Style Guide Spelling Decisions

anemia: Style Guide Spelling Decisions (AP, Chicago, MLA, APA)

How AP, Chicago, MLA, APA, Garner's, and Merriam-Webster handle the spelling of "anemia". American style drops the 'a' from 'ae' digraphs in medical terms; British retains them: anemia/anaemia, leukemia/leukaemia, pediatric/paediatric.

How major style guides rule on "anemia"

American style drops the 'a' from 'ae' digraphs in medical terms; British retains them: anemia/anaemia, leukemia/leukaemia, pediatric/paediatric.

The disagreement on "anemia" is an example of medical-spelling differences between American and British style, the category of style-guide differences that most often confuses copy editors and creates inconsistency across long documents. Below is a guide-by-guide breakdown, drawn directly from the published editions cited.

Style guide rulings on "anemia"
Style guide Preferred form
AP Stylebook (2024–2025 Edition)anemia
Chicago Manual of Styleanemia
MLA Handbookanemia
APA Publication Manualanemia
Merriam-Webster Dictionaryanemia (UK: anaemia)

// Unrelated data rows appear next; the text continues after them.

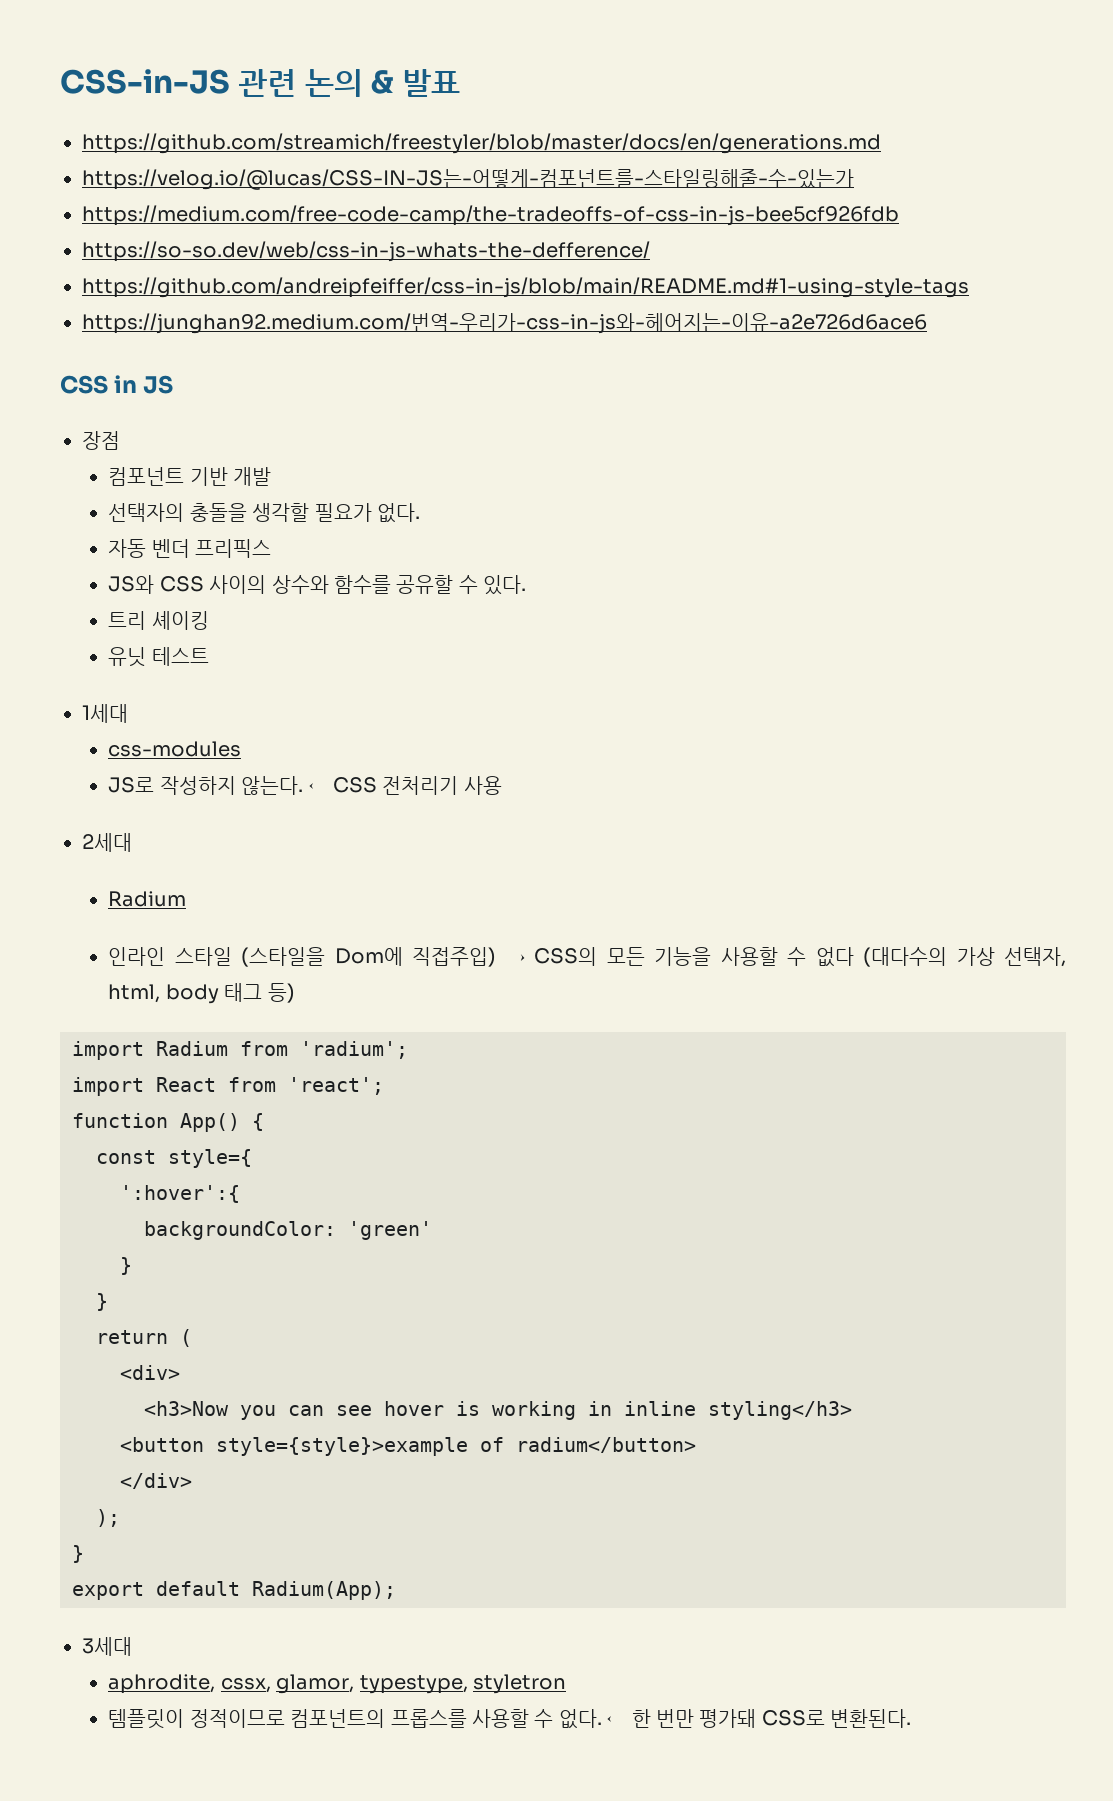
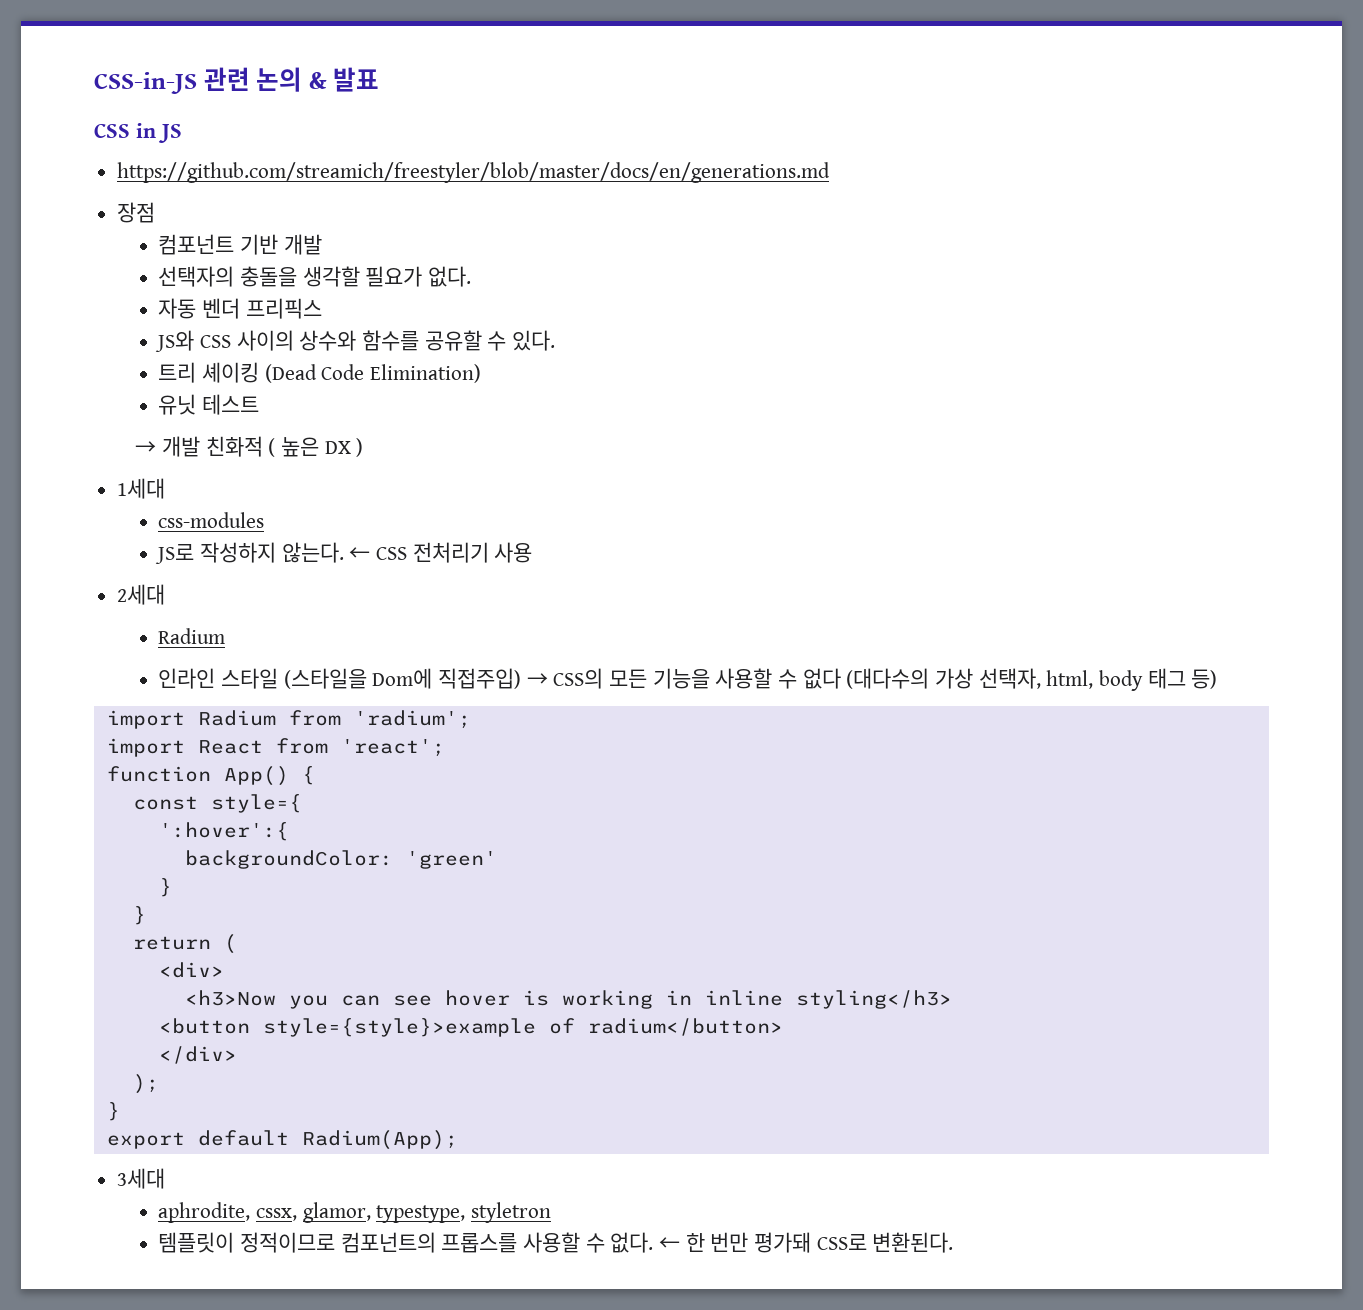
- https://github.com/streamich/freestyler/blob/master/docs/en/generations.md
- https://velog.io/@lucas/CSS-IN-JS는-어떻게-컴포넌트를-스타일링해줄-수-있는가
- https://medium.com/free-code-camp/the-tradeoffs-of-css-in-js-bee5cf926fdb
- https://so-so.dev/web/css-in-js-whats-the-defference/
- https://github.com/andreipfeiffer/css-in-js/blob/main/README.md#1-using-style-tags
- https://junghan92.medium.com/번역-우리가-css-in-js와-헤어지는-이유-a2e726d6ace6
+ https://github.com/streamich/freestyler/blob/master/docs/en/generations.md
- 트리 셰이킹
+ 트리 셰이킹 (Dead Code Elimination)
+ → 개발 친화적 ( 높은 DX )

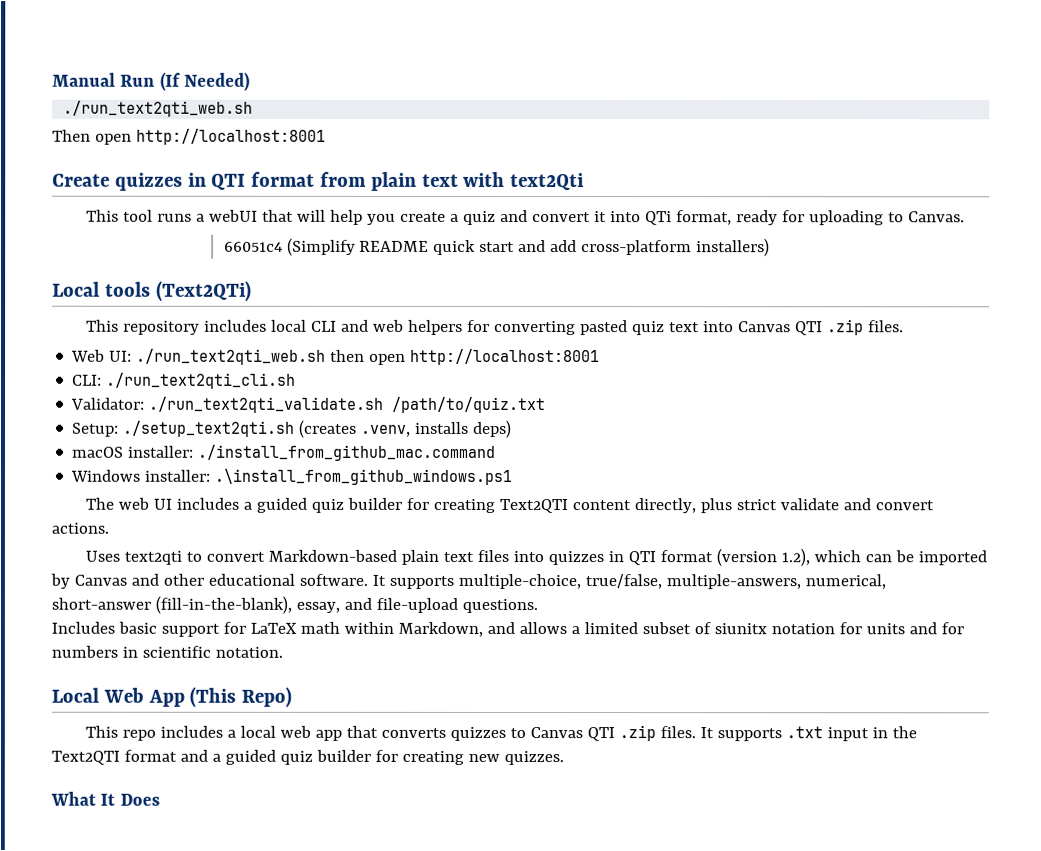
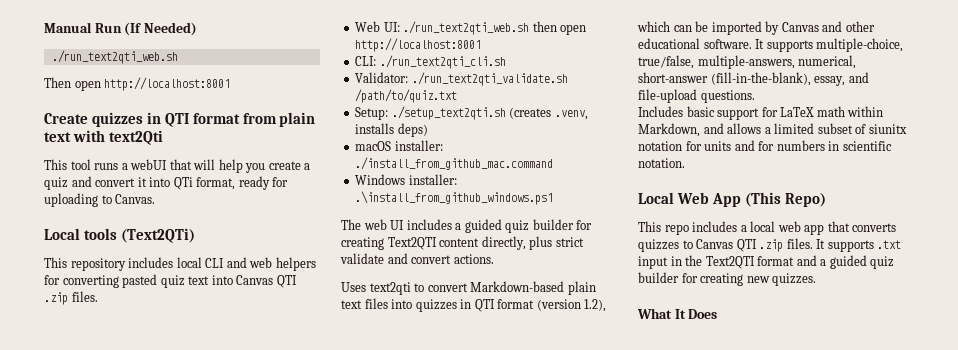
- 66051c4 (Simplify README quick start and add cross-platform installers)

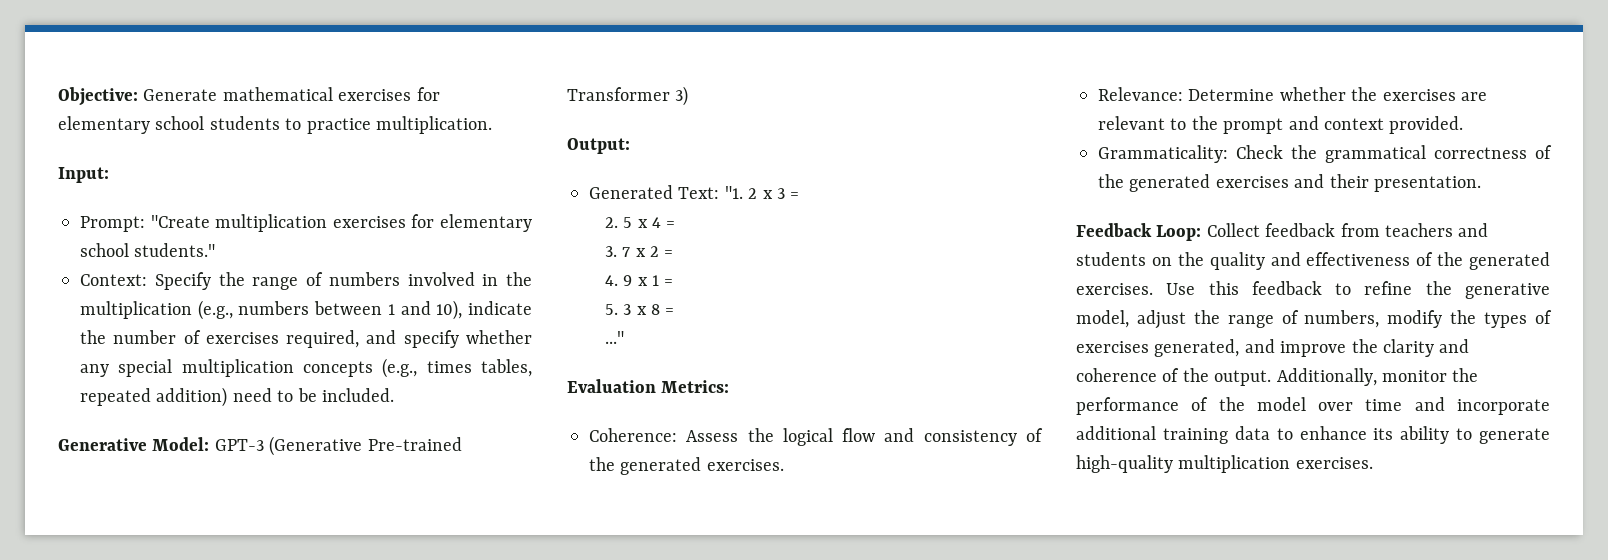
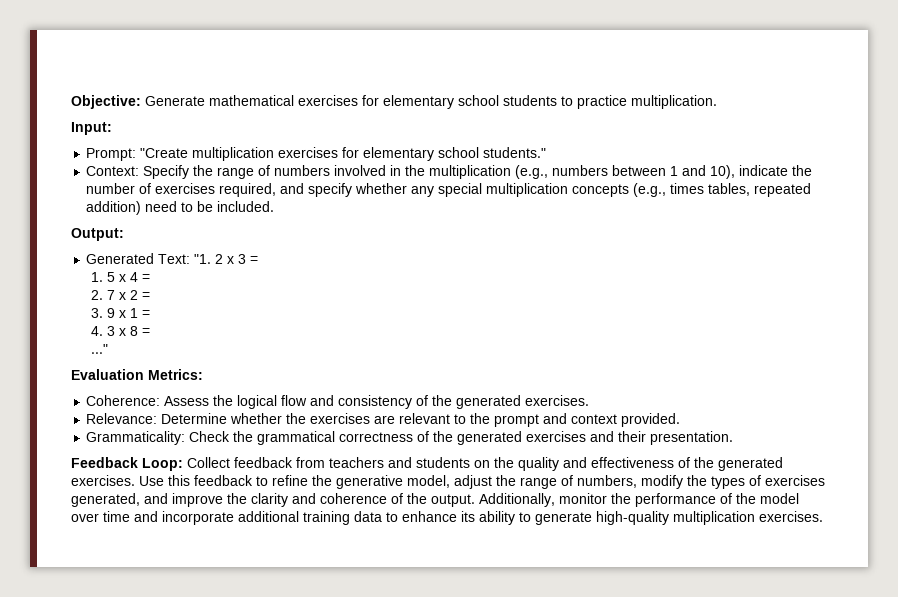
- Generative Model: GPT-3 (Generative Pre-trained Transformer 3)
- 2. 5 x 4 =
+ 1. 5 x 4 =
- 3. 7 x 2 =
+ 2. 7 x 2 =
- 4. 9 x 1 =
+ 3. 9 x 1 =
- 5. 3 x 8 =
+ 4. 3 x 8 =

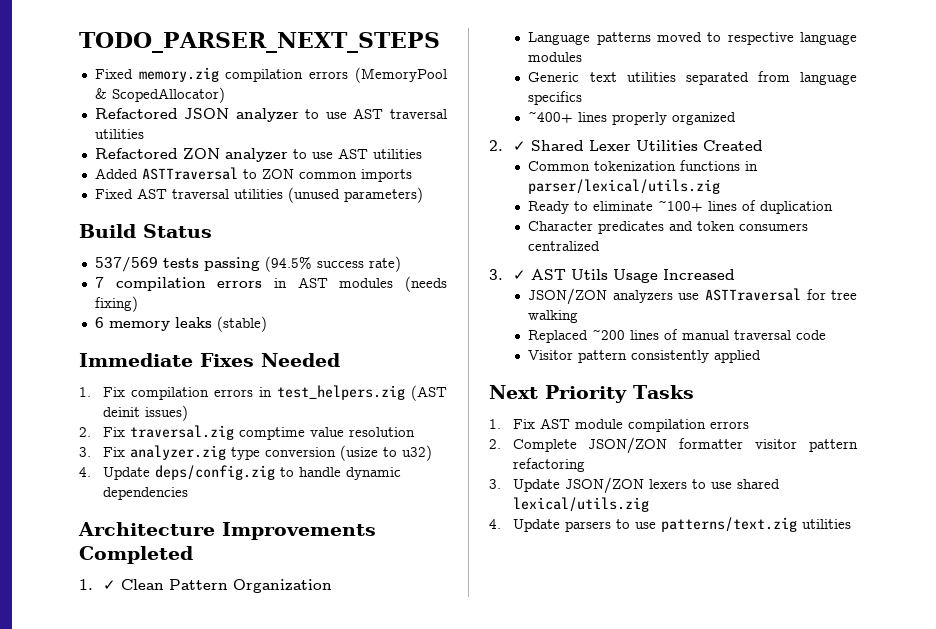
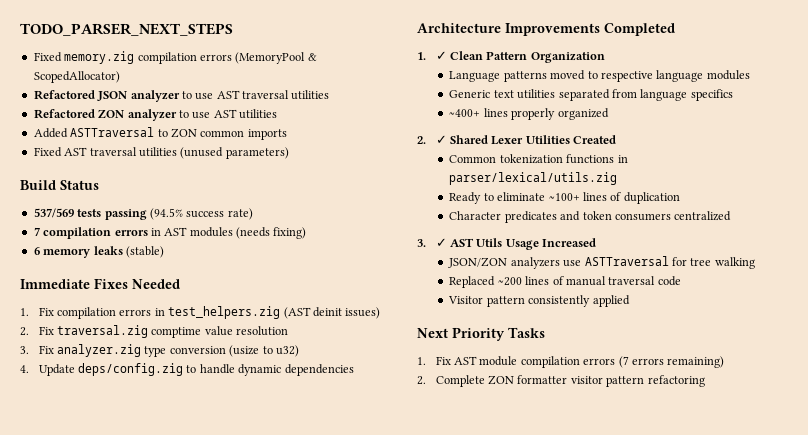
- 1. Fix AST module compilation errors
+ 1. Fix AST module compilation errors (7 errors remaining)
- 2. Complete JSON/ZON formatter visitor pattern refactoring
+ 2. Complete ZON formatter visitor pattern refactoring
- 3. Update JSON/ZON lexers to use shared lexical/utils.zig
- 4. Update parsers to use patterns/text.zig utilities

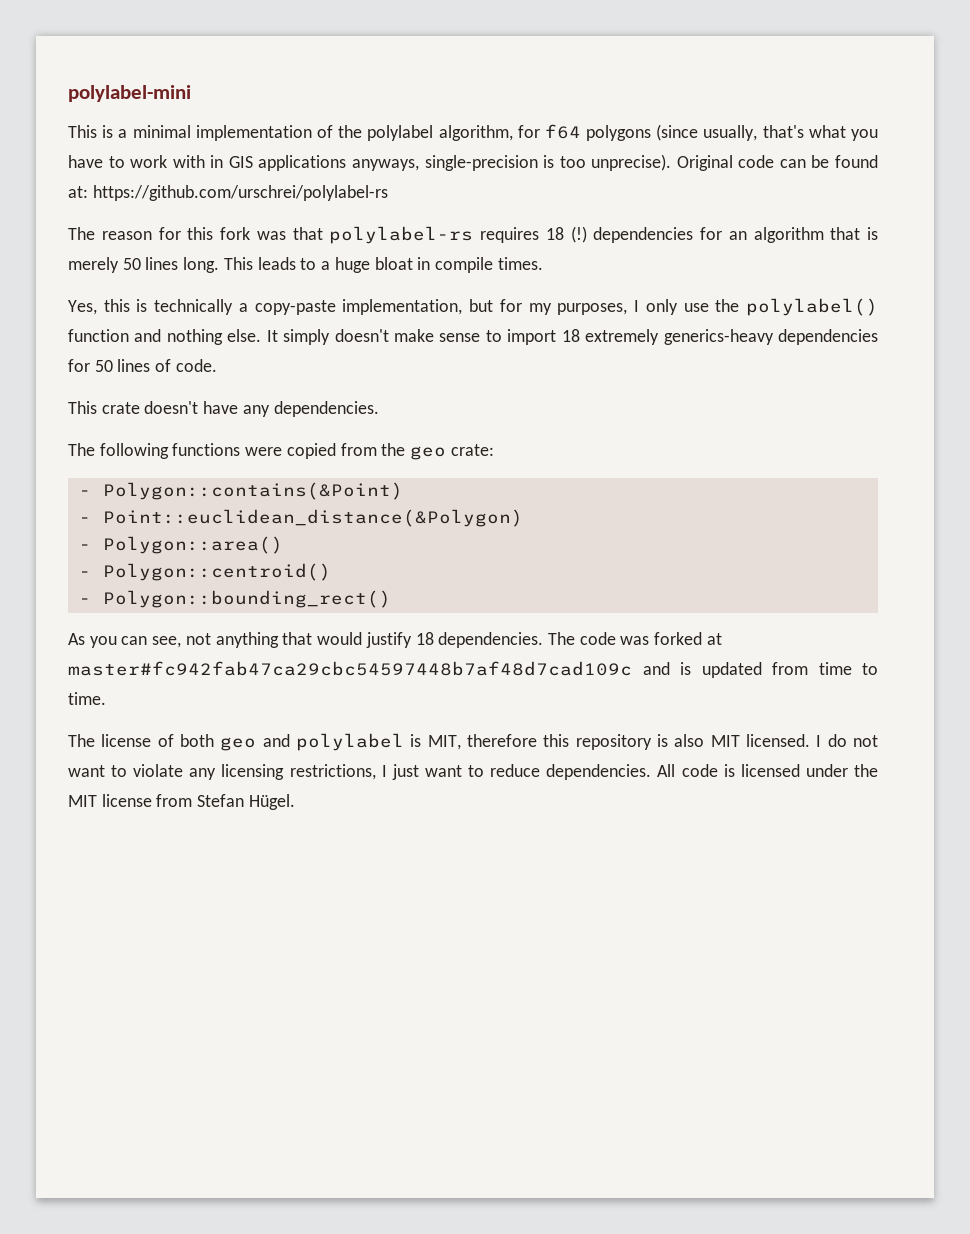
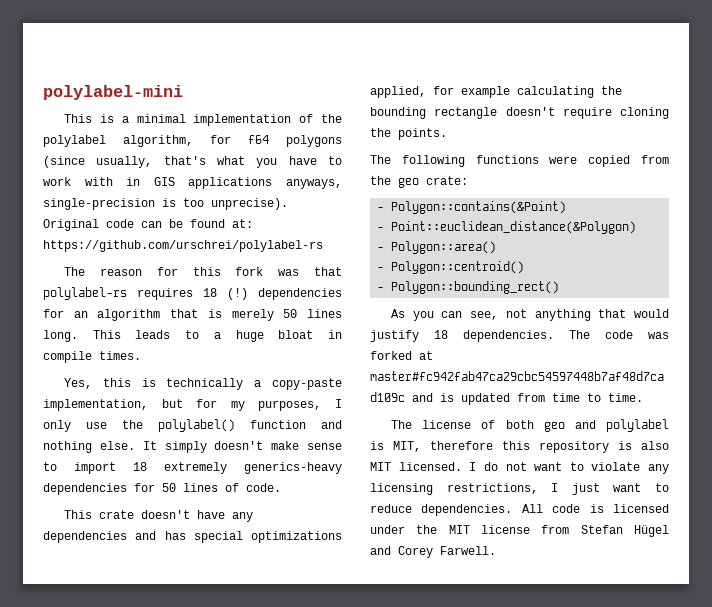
- This crate doesn't have any dependencies.
+ This crate doesn't have any dependencies and has special optimizations applied, for example calculating the bounding rectangle doesn't require cloning the points.
- All code is licensed under the MIT license from Stefan Hügel.
+ All code is licensed under the MIT license from Stefan Hügel and Corey Farwell.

What the divergence actually means

Unlike many compound-modernization decisions where style guides eventually converge, "anemia" continues to show genuine divergence between major guides. The AP Stylebook treats this as a settled call; Chicago Manual leaves more flexibility; and Merriam-Webster, as a descriptive dictionary, records both forms. Source: Chicago Manual of Style, 17th Edition

The APA Publication Manual aligns with AP and Chicago on "anemia", though APA generally addresses spelling questions only when they intersect with statistical reporting or technical psychology vocabulary. Where the manual is silent, APA defers to Merriam-Webster as its standard reference. Source: APA Publication Manual, 7th Edition

Merriam-Webster lists "anemia (UK: anaemia)", which serves as the lexicographic baseline for U.S. style decisions. Because Merriam-Webster's entries reflect aggregated published usage rather than editorial preference, when a guide says "follow Merriam-Webster", as APA does, that effectively delegates the call to whichever spelling has dominated the published corpus. Source: Merriam-Webster Dictionary

Garner's Modern English Usage classifies the "anemia" / "anaemia" pair on its Language-Change Index, a five-stage scale measuring whether a once-disputed form has been accepted into Standard English. For medical-spelling differences between American and British style, Garner's typically rates the dominant form at Stage 4 ("ubiquitous but objected to by traditionalists") or Stage 5 ("fully accepted"). Source: Garner's Modern English Usage, 5th Edition

Practical guidance for editors

For working writers, the practical rule is straightforward: in journalism, follow AP; in academic writing in the humanities, follow MLA or Chicago; in social-science publishing, follow APA; in book publishing, follow Chicago. When no house style applies, Merriam-Webster's main entry is the safest default. The differences across these guides on "anemia" reflect not disagreement about correctness but different audiences and editorial pressures.

Editorial context

In international medical publishing, the spelling anaemia persists despite American dominance in global style, particularly in organizations prioritizing British English conventions like the World Health Organization, whose reports consistently employ it to align with Commonwealth standards. For instance, a WHO fact sheet might state: Anaemia affects one in three people worldwide, predominantly women and children. This register split endures because medical terminology often draws from classical Greek and Latin roots, where the æ digraph (ænemia) was historically retained in British lexicography, as seen in the Oxford English Dictionary's preference for anaemia as the headword form. Google Books N-grams for British English show anaemia maintaining a lead through the 20th century, only marginally ceding ground post-2000 amid Americanization, underscoring how formal UK and global health contexts resist US simplification for precision in etymological fidelity and audience targeting.

Cross-references

For the dictionary entry, frequency data, and pronunciation of anemia, see the main word page. For other style-guide spelling decisions in this category, browse all style-guide spelling rulings.

Last reviewed by the Plainspell Editorial team. See our methodology for how we source and verify style-guide rulings.